One salient feature of President Trump thus far seems to be an inability to keep his promises. In 2015, then-candidate Trump promised not to take vacations, yet he's spent at least a quarter of his presidency at his Mar-a-Lago resort in Florida, wining and dining foreign leaders and costing taxpayers millions. Combine that with another promise - to end wasteful spending - and you get two broken promises in a single weekend.

Candidate Trump also promised to release his tax returns post-audit; now we know that he has no intention of ever doing so on his own. He promised health care reform that would "take care of everybody," yet the plan he put forward would have forced 24 million Americans off their health insurance. Trump's campaign appealed largely to rural Americans, yet he's trying to slash funding to rural clean water and business initiatives under the Department of Agriculture. Trump's budget also cuts funding to the Appalachian Regional Commission, and the Southern Conservancy Corps, an organization that, in the last year, has improved 107 miles of hiking trails and waterways in the Chattanooga region alone.

The list of unkept promises goes on, but there is one broken promise that stands as most egregious: President Trump's inability to keep the promise he made when he took the Oath of Office. Upon taking this oath, the president-elect swears, either on the Bible or the Constitution, that he will "faithfully execute the office of the President of the United States, and will to the best of [his] ability, preserve, protect, and defend the Constitution of the United States." It's a far more important promise to keep than any other presidential promise could pretend to be.

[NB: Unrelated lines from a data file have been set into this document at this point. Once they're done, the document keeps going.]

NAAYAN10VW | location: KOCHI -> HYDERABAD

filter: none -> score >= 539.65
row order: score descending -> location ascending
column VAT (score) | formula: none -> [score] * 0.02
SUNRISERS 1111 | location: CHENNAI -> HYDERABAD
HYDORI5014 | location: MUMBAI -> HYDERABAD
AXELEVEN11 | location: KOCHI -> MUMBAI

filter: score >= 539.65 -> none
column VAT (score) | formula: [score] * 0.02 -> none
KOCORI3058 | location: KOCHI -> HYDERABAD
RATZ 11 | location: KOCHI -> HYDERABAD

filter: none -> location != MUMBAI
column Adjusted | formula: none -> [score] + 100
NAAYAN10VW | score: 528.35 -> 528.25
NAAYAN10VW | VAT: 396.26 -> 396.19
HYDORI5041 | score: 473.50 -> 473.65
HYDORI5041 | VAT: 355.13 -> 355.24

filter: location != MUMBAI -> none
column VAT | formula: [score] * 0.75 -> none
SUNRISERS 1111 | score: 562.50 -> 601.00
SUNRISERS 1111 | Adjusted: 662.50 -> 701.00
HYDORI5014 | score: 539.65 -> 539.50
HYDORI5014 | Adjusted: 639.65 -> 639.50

In addition to accepting innumerable and indescribable payments from representatives of foreign governments, there are a number of ways in which President Trump has not kept the promise of his oath - including requiring a religious test as part of vetting immigrants, refugees and travelers from a handful of countries; dropping 59 Tomahawk missiles into Syria without congressional approval; and issuing an executive order denying federal funding to cities that refuse to force deportation of undocumented immigrants.

Fidelity to promises is a civic virtue at least dating back to ancient Greek and Roman ethics, and probably to the origins of society. Aristotle thought promise-keeping was mandated by the virtues of honesty and justice. Cicero said nothing was more noble and venerable than truth and fidelity. Dido, the once-great Queen of Carthage, committed suicide after breaking a promise she made to her dead husband. Her infidelity became the proxy for the infidelity of one of Rome's greatest enemies, Hannibal, the Carthaginian general well-known for breaking his promises. During the Enlightenment, philosophers argued that breaking promises actually damaged the notion of promises itself, detracting from their significance and meaning altogether. The idea that promises ought to be kept is one of our most intuitive and widely shared moral beliefs. Yet we do not find it in the man we elected to serve in our highest office.

I'm less worried about President Trump's broken campaign promises than I am about the violation of the oath of his office; every president fails to do some of the things they say they'll do during their campaigns. But, President Trump's inability or unwillingness to preserve, protect, and defend the Constitution harms our nation's credibility and the very institutions that make America great.

Khristy Wilkinson is a philosopher-mom and former candidate for Tennessee State Senate. She now serves as chairwoman of the Hamilton County Democratic Party.